Copy out all lines in the data below containing the string "none".

_Extracted data_
===

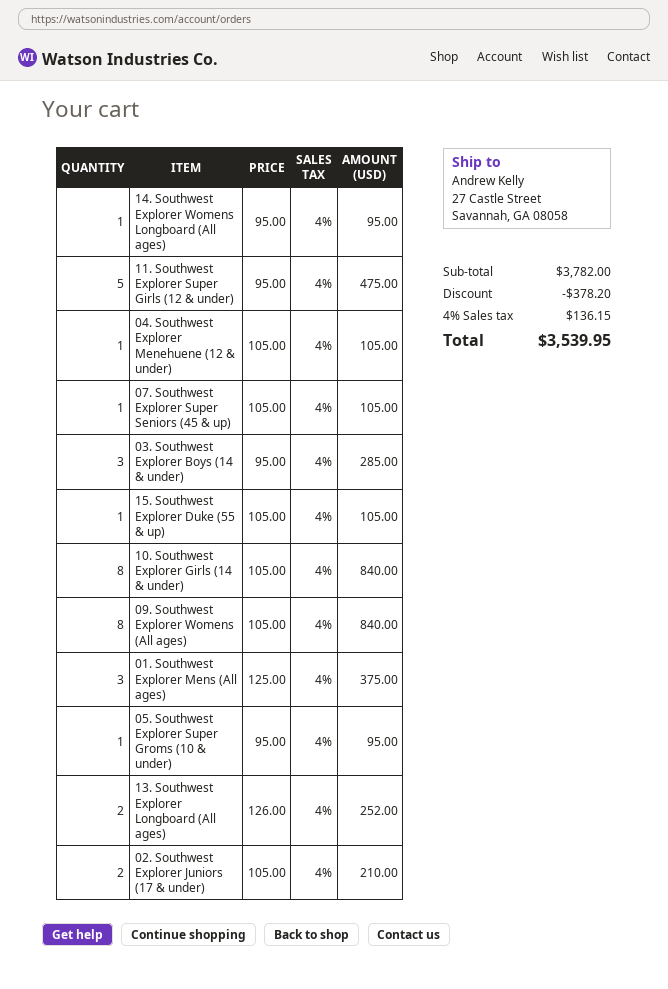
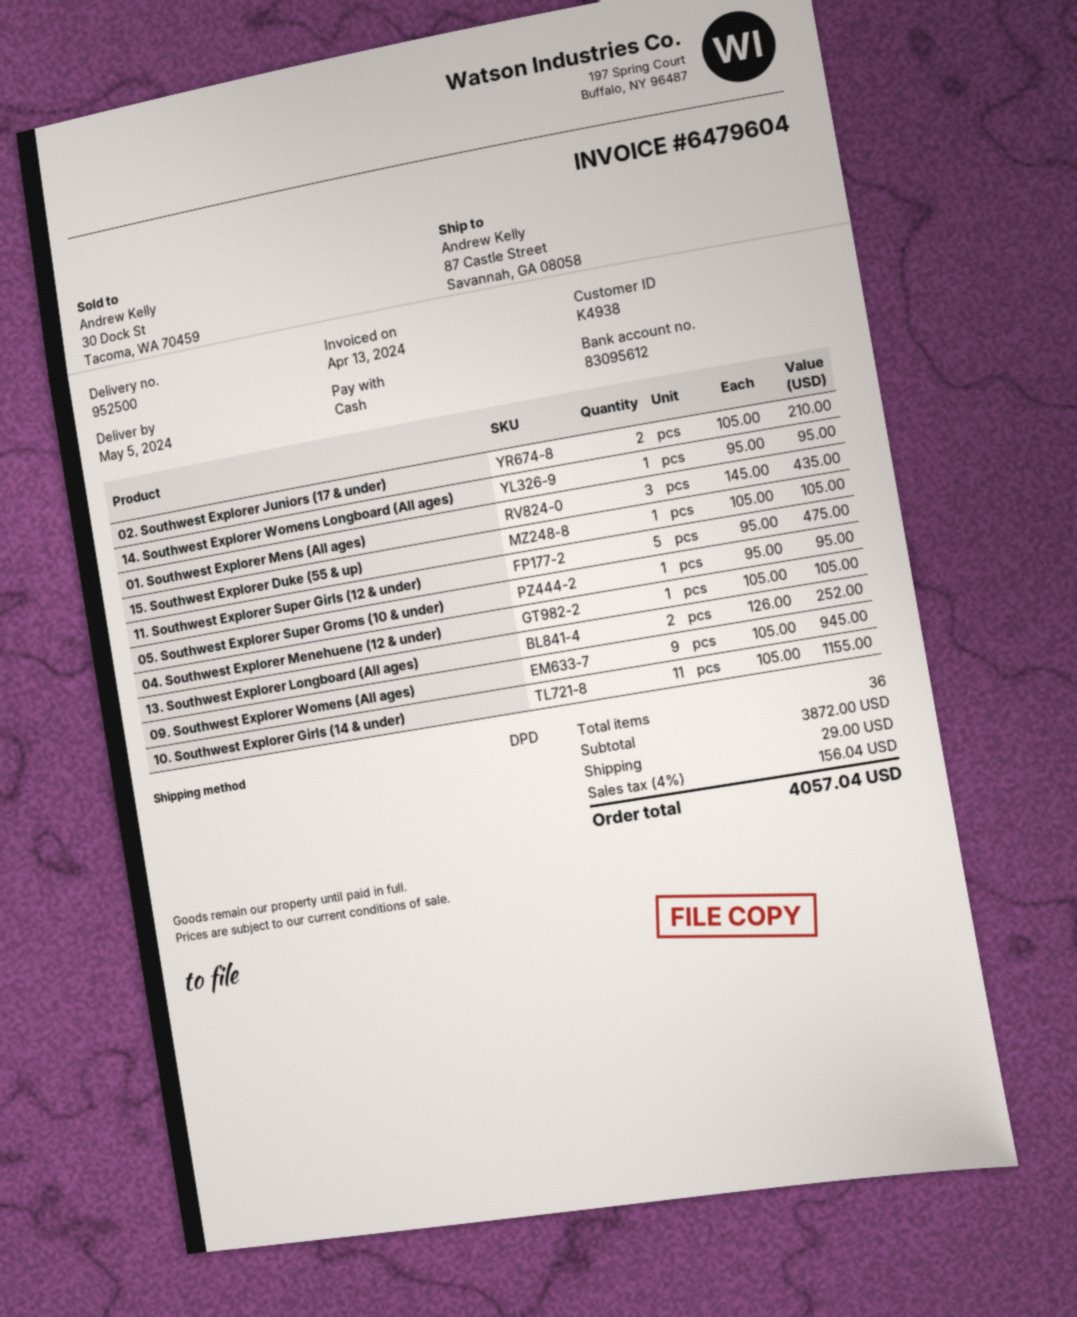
ship to: 27 Castle Street, Savannah, GA 08058 -> 87 Castle Street, Savannah, GA 08058
07. Southwest Explorer Super Seniors (45 & up): 1 x 105.00 = 105.00 -> none
03. Southwest Explorer Boys (14 & under): 3 x 95.00 = 285.00 -> none
10. Southwest Explorer Girls (14 & under): 8 x 105.00 = 840.00 -> 11 x 105.00 = 1155.00
09. Southwest Explorer Womens (All ages): 8 x 105.00 = 840.00 -> 9 x 105.00 = 945.00
01. Southwest Explorer Mens (All ages): 3 x 125.00 = 375.00 -> 3 x 145.00 = 435.00
subtotal: 3782.00 -> 3872.00
discount: 378.20 -> none
shipping: none -> 29.00
tax: 4% = 136.15 -> 4% = 156.04
total: 3539.95 -> 4057.04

===

_Output for this task_
07. Southwest Explorer Super Seniors (45 & up): 1 x 105.00 = 105.00 -> none
03. Southwest Explorer Boys (14 & under): 3 x 95.00 = 285.00 -> none
discount: 378.20 -> none
shipping: none -> 29.00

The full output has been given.